Costó que calara, de hecho no lo ha hecho, permanece el estigma. Y seguían las  sentencias escandalosas. La de una chica de 25 años que fue violada por cinco hombres en el Parque Güell de Barcelona -lugar al que la arrastraron desde un barrio cercano-, absueltos porque ella no mostró resistencia, precisamente.  El fallo judicial fue en 1986. Alguno de los acusados admitió la violación y que la amenazaron con una navaja. Le robaron además el bolso. “Temía por mi vida, claro que no me resistí”, explicó ante la cámara. El caso más parecido al de La Manada en Pamplona. Todos los prejuicios aparecieron. Hasta  «la discreta energía con que el varón vence el pudor de la doncella que en realidad desea y consiente», contaba Varela en este artículo, pieza valiosa para entender de dónde venimos. 
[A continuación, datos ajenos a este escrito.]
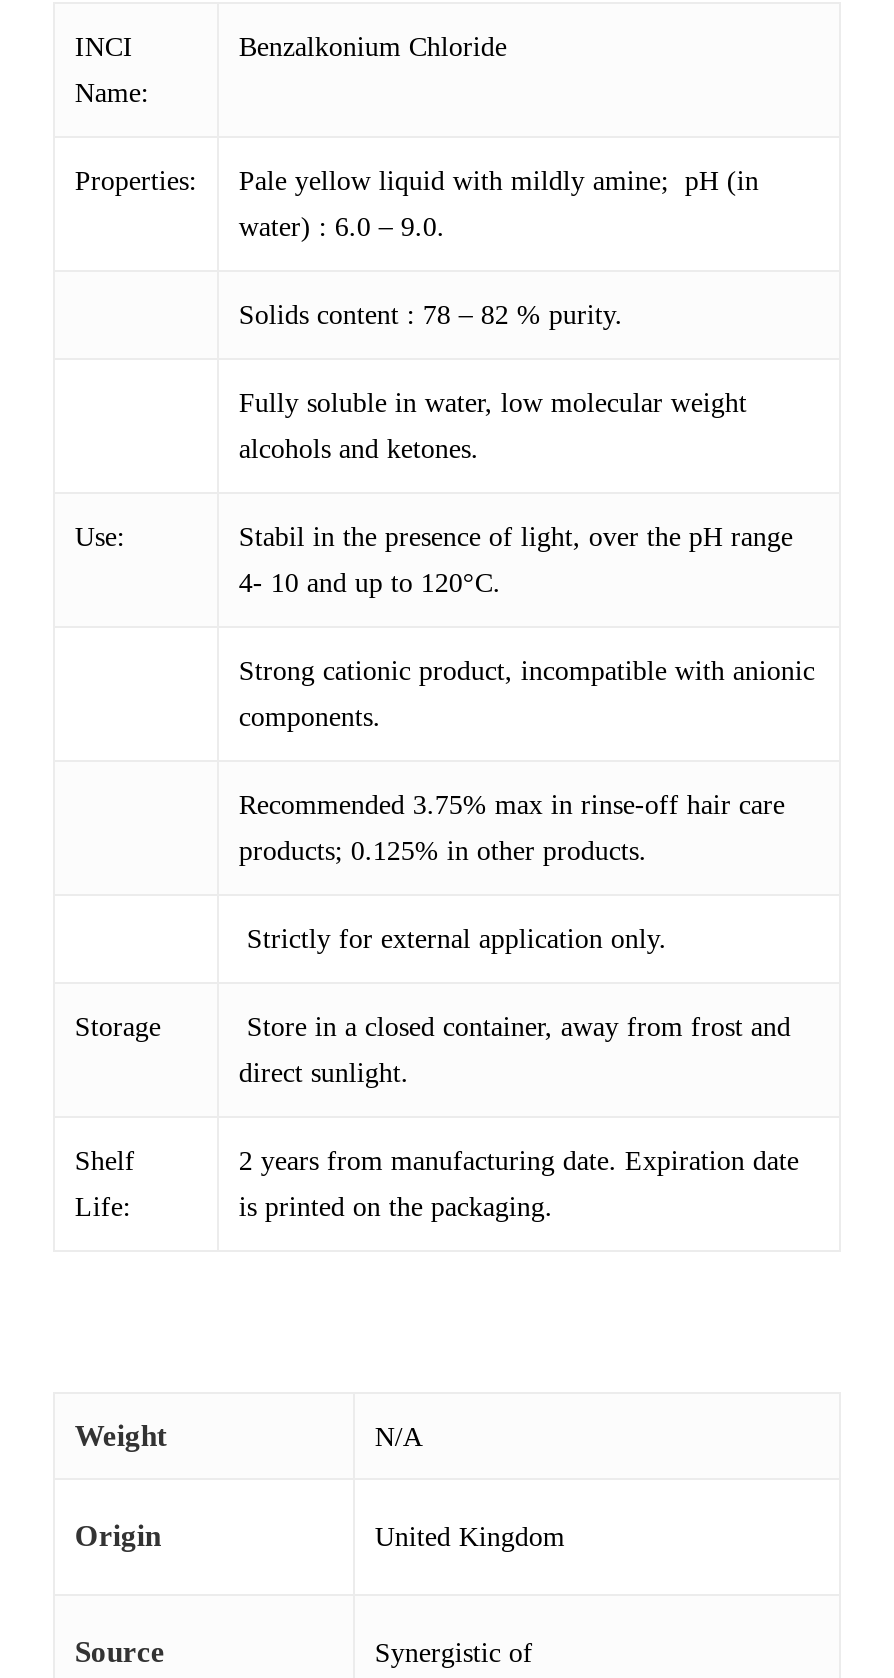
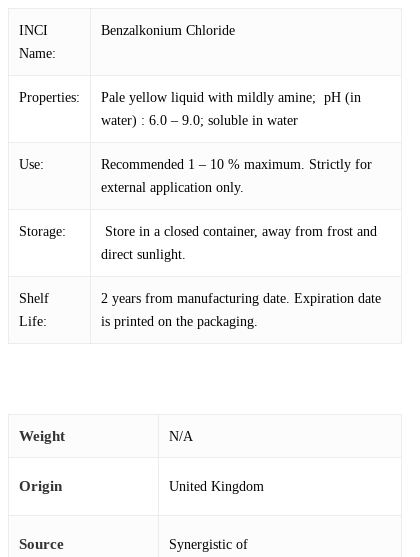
- water) : 6.0 – 9.0.
- Solids content : 78 – 82 % purity.
- Fully soluble in water, low molecular weight
- alcohols and ketones.
+ water) : 6.0 – 9.0; soluble in water

- Stabil in the presence of light, over the pH range
- 4- 10 and up to 120°C.
- Strong cationic product, incompatible with anionic
- components.
- Recommended 3.75% max in rinse-off hair care
- products; 0.125% in other products.
- Strictly for external application only.
- Storage
+ Recommended 1 – 10 % maximum. Strictly for
+ external application only.
+ Storage:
El bebedero del perro, un animal muy limpio

En torno a los 90 -y siempre en reportajes para Informe Semamal de TVE-  hablé con casi todas las partes de otro caso flagrante de violencia machista. Salvo con la mujer, con la víctima, que sí se defendió de su pareja mordiéndole un dedo, lo que le acarreó condena a ella. No seguí después si la cumplió. El maltratador, encarcelado, me contó que la tuvo atada, sí, durante 24 horas, y que le daba agua en el recipiente del perro, “un animalito muy limpio, no había que ponerse así”. Luego la cosa fue a más, a mucho más, una brutalidad sin límite.  “Se me fue la cabeza”, creo que dijo. Ella tardó tiempo en curarse de lesiones gravísimas en los genitales, le quedaron secuelas.
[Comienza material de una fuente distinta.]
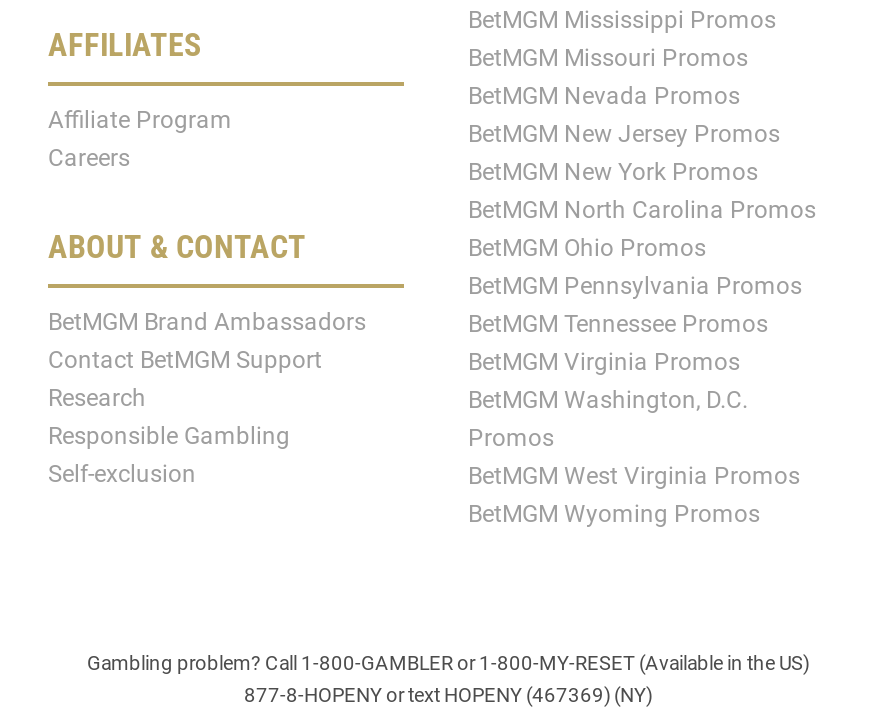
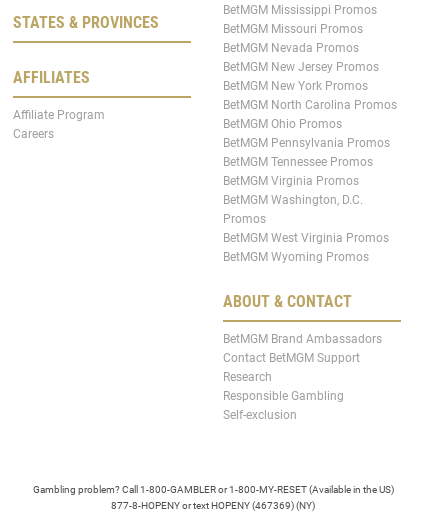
+ STATES & PROVINCES

moved down: ABOUT & CONTACT | BetMGM Brand Ambassadors | Contact BetMGM Support | Research | Responsible Gambling | Self-exclusion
La acusación pidió para él la calificación de intento de asesinato, pero el juez sentenció “detención ilegal” y “lesiones”. Un año de prisión menor por la primera, y cuatro por lesiones.  Aprovechó la sentencia para dictar esta otra: “es norma de cultura, al parecer imposible de erradicar, nacida de mitos y creencias religiosas que dibujan a la mujer como formada del único material desechable del que puede prescindir un hombre y que ello define su inferioridad. Todo ello y otras consideraciones similares explican que no justifican estos hechos”, concluía.

El juez mantenía que eran las leyes las que habrían de ser cambiadas. Llegó a estar en televisión respondiendo a la alarma social creada por sentencias judiciales varias en casos de agresión a mujeres. En un plató en donde “cayó sobre él toda la ira de las mujeres maltratadas que no han encontrado justicia en la justicia”, escribió un afamado comentarista de televisión. Año 2002.

El legado

De todo eso venimos. Del lastre y de los esfuerzos por remontarlos. Cuánto se avanzó y a qué velocidad retrocedemos. Pareció durante un tiempo que algo había cambiado en el machismo feroz. Pero tiene una poderosa fuerza de regeneración por la complicidad social. Ahí siguen los empresarios ofreciendo trabajo a cambio de sexo, hasta un político al que ayuda en su campaña una mujer joven, nuevo valor de su partido que luego da lecciones de ética. Siguen las creencias ancestrales basadas en mitos o bulos absurdos. La culpabilización de la mujer por las turbas censoras, reverdecidas de nuevo. La agresión como espectáculo. Indignos opinadores disparando encuestas contra la víctima. Los tribunales que admiten el testimonio de un detective privado que un acusado contrató para espiar a la víctima, para darle otra vez.  Y siguen los machos cada vez más violentos y organizados. Con cloroformo, los reinoles, las cuerdas… para no cogernos los dedos porque después queremos violar todos. La violación como botín de guerra o botín de fuerza bruta.

Otra actitud destaca enfrente. Un cambio notable respecto a otras épocas. Lleva el impulso de tantas otras  mujeres de todos los tiempos, la energía de las alas que nunca les abatieron. La razón que sustenta y reafirma cuando se trata de luchar por los derechos y la justicia. Aumenta, en número y decisión, nuestro querer ser, querer poder.